Цена оказалась высокой, что, по-видимому, целиком определялось фантазией содержателя этой гостиницы. Кивнув головой, но отомстив толстым его губам взглядом великодушного снисхождения, я вышел, сопровождаемый конюхом. Устроив и накормив мулов, мы возвратились под крышу нашего монрепо.
Насколько остро было привлечено внимание всех моей особой минут десять назад, настолько же теперь оно улетучилось, и каждый как бы отсутствовал. Мои скитания приучили меня к сдержанности.
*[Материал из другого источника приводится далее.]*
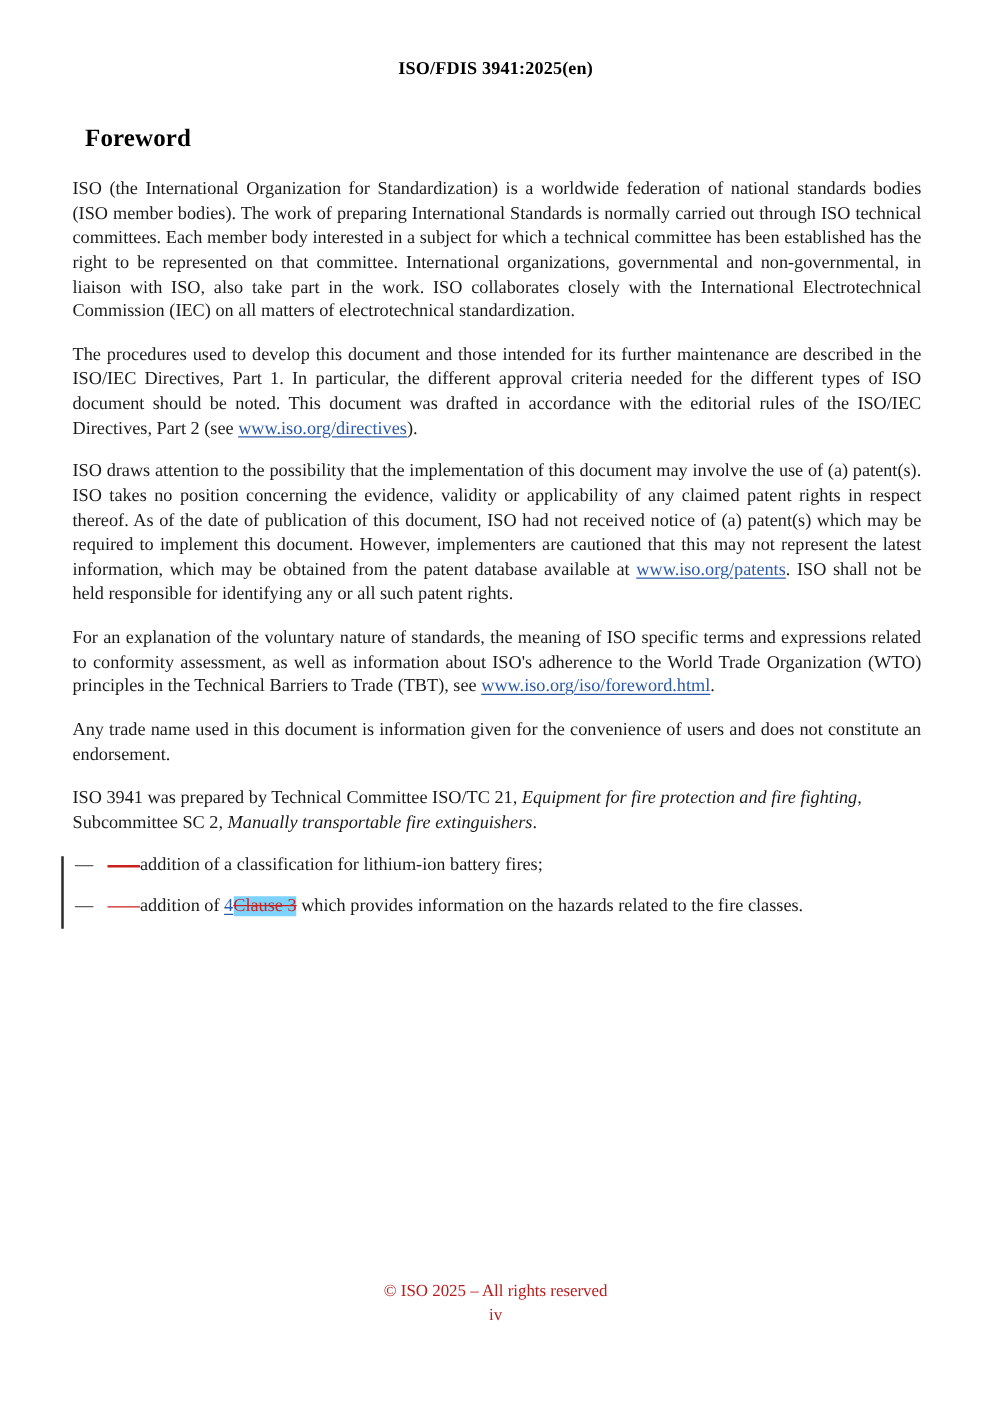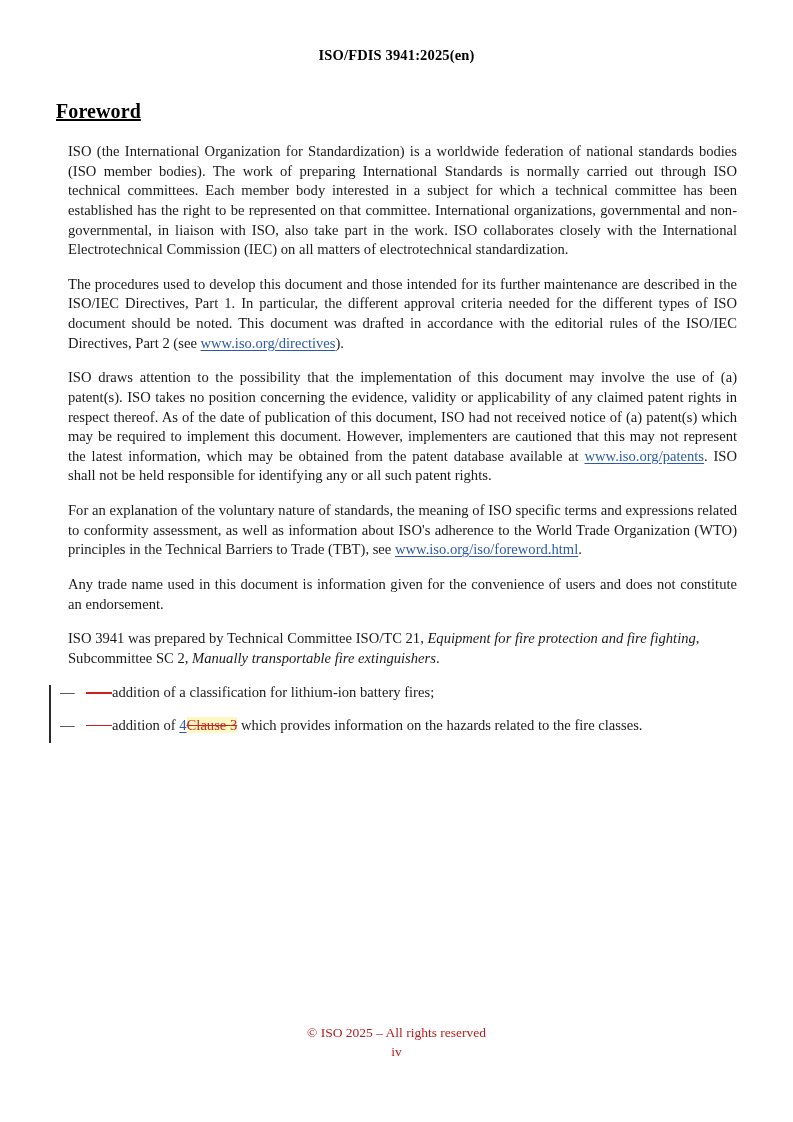"Foreword" h1.section-title { margin: 0 0 20px 0 -> 0 0 20px 12px; text-decoration: underline -> none }
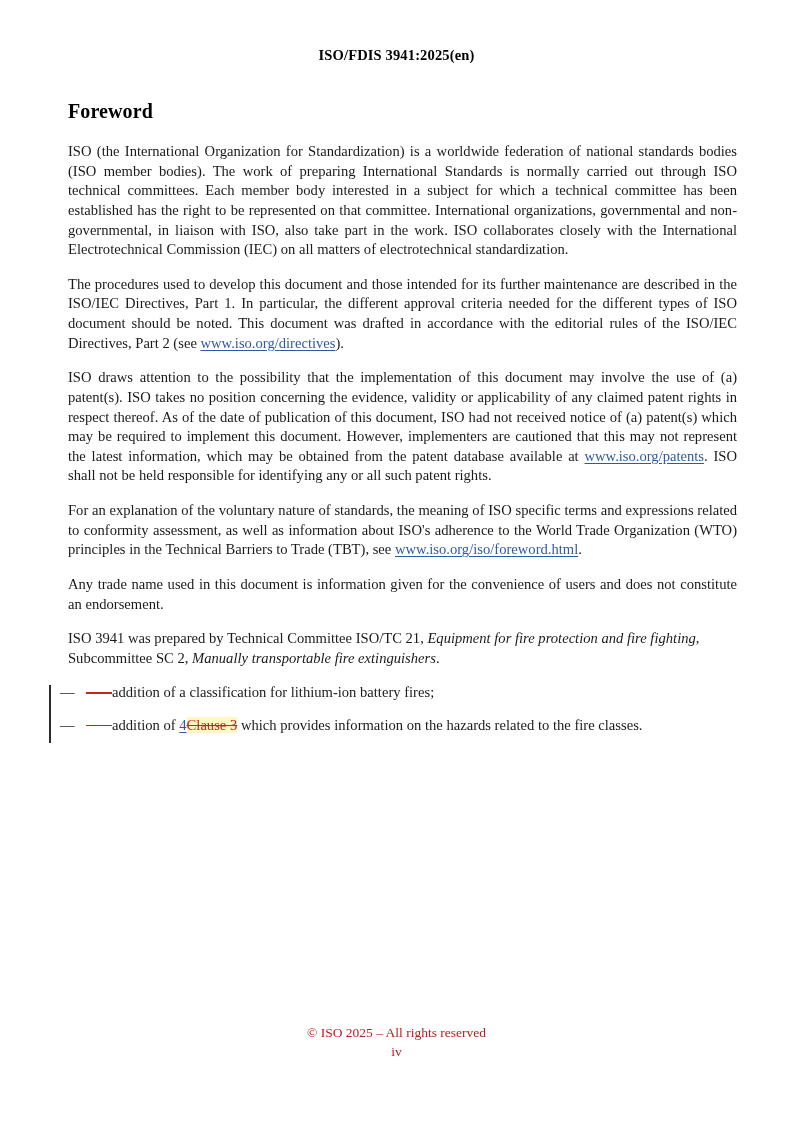"ISO (the International Organization for" p.para { margin: 0 0 15px 12px -> 0 0 15px 2px }
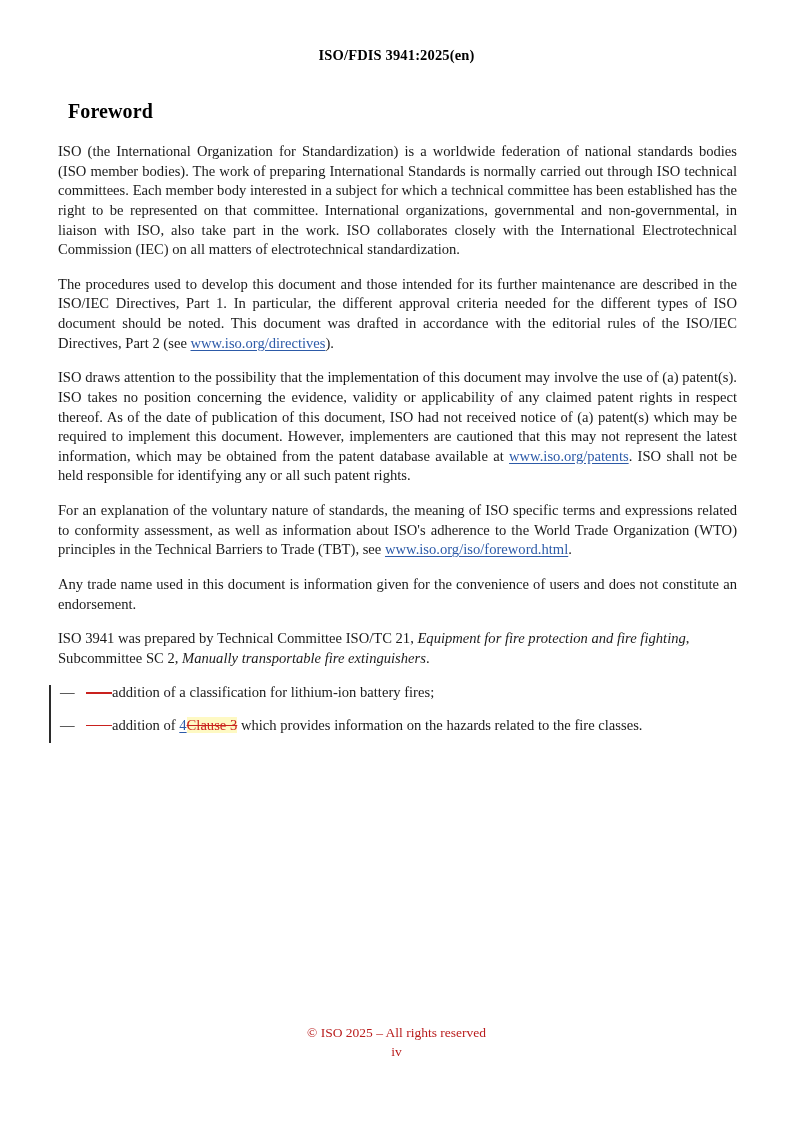"Clause 3" .del { background: #fef9c3 -> #7dd3fc }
Я и Хозе, взяв бутылку вина, сели, разостлав плащи, к стене; вино, кусок жареной свинины и грубый хлеб заставили нас повеселеть, а Чусито, набив рот, пустился в длинное рассуждение о высоте Сениара, уверяя, что это величайшая гора в мире, и дух ее, некий Педро-ди-Сантуаро, родственник богатого скотопромышленника, украл из горы все золото с целью выкупить душу своей жены, осужденную томиться в геенне за продажу распятия прощелыге-язычнику.
Легенду эту я слушал в полудремоте, разнеженный едой и вином, думая, в свою очередь, о пылком воображении Хозе, готового за бутылку вина лгать целую ночь. «Педро-ди-Сантуаро, — повторял он, не забывая свой стакан ни на одну минуту, — отправил сто кораблей с золотом в ад, но сатана потребовал больше во столько раз, во сколько Сениар больше ванильного зернышка. Тогда Педро…»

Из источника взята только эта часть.